Hewlett-Packard (NYSE: HPQ) is poised to push out a high-capacity storage box aimed at enterprises in need of massive, scalable data storage — potentially even beating EMC to the punch.
The launch of the HP StorageWorks 9100 Extreme Data Storage System (ExDS9100) is big news for the company, which is in the unique position of edging out its rival on its home turf. EMC (NYSE: EMC) is allegedly on the brink of announcing a similar box itself.
“This is no small announcement as it’s amazing that’s it coming from HP,” Mark Peters, an analyst at Enterprise Storage Group, told InternetNews.com. “They used to wait to see what competitors were doing and then do something.”
With a maximum configuration of 820TB of capacity, the HP StorageWorks 9100 Extreme Data Storage System (ExDS9100) is aimed at enterprises juggling multi-petabyte data environments without the traditional baggage such as a big footprint and high power costs.
“Some enterprises are dealing with five-fold data growth year to year, but you can’t grow your storage labor and storage operations budget in response,” Patrick Eitenbichler, the director of marketing, HP StorageWorks, told InternetNews.com.
In response, the product features a common management interface designed to reduce labor needs and offers up to a $2-per-gigabyte cost. Current scalable storage options range from $10 to $15 per gigabyte, according to HP.
“The ‘extreme’ here is extreme scalability, extreme affordability and extreme unified management,” Eitenbichler said. “While different business have different needs they all have to scale and they want good performance.”
The announcement also comes as the latest indication of HP’s plans to shoulder its way into a leadership position in enterprise storage. Last month, the company announced it was expanding its Secure Advantage portfolio to include a focus on storage infrastructure, adding goodies from encryption to data-auditing tools and even a free online storage assessment service.
The ExDS9100 marks an especially aggressive move for the company. As Peters described it, the ExDS9100’s design makes it ripe for scale-out environments such as cloud computing. According to HP, no other file-based NAS can scale at the multi-petabyte level.
Enterprises also can provision performance and capacity independently, which HP said gives administrators flexibility in matching capabilities to specific workloads.

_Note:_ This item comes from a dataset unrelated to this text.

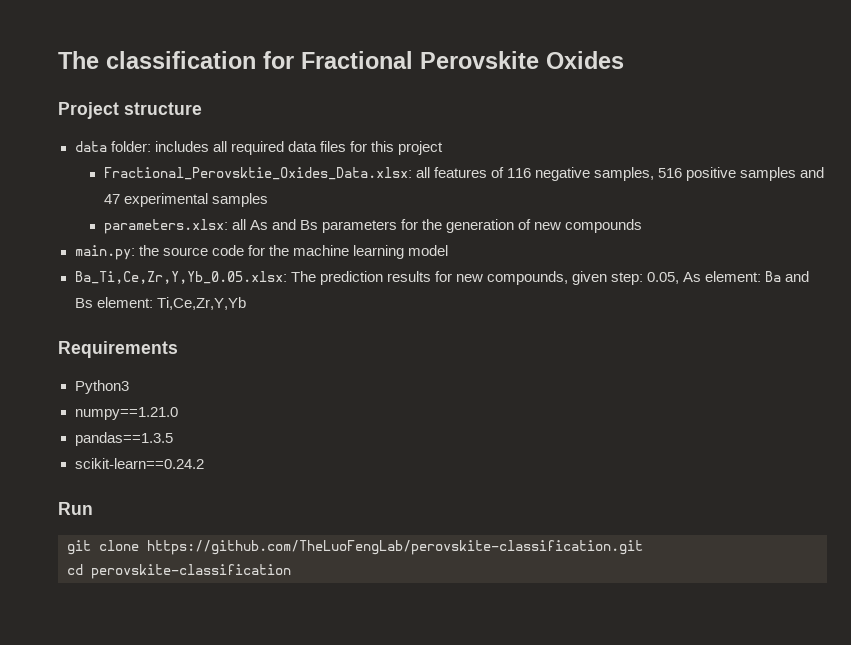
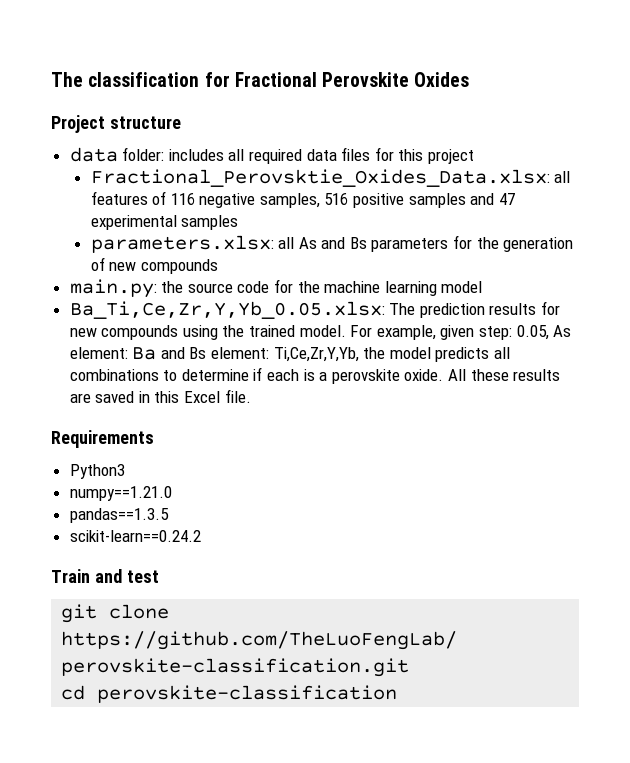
- Ba_Ti,Ce,Zr,Y,Yb_0.05.xlsx: The prediction results for new compounds, given step: 0.05, As element: Ba and Bs element: Ti,Ce,Zr,Y,Yb
+ Ba_Ti,Ce,Zr,Y,Yb_0.05.xlsx: The prediction results for new compounds using the trained model. For example, given step: 0.05, As element: Ba and Bs element: Ti,Ce,Zr,Y,Yb, the model predicts all combinations to determine if each is a perovskite oxide. All these results are saved in this Excel file.
- Run
+ Train and test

The traditional approach to building a petabyte storage environment is to cobble together “white-box” solutions. As the ExDS9100 is a single appliance, HP said it reduces hardware requirements and related power and cooling costs.
Enterprises tied to social networking, video streaming, medical imagery requirements and research in energy exploration and genomic discovery are just a few that need hefty storage capacity, Eitenbichler said.
The product, which will be available in the fourth quarter of 2008, features a HP BladeSystem chassis with four blade servers that can deliver up to 200MB per second of performance and is scalable to 16 blades.
It uses HP file clustering software and applications run directly on the server block, eliminating the need for a software tier.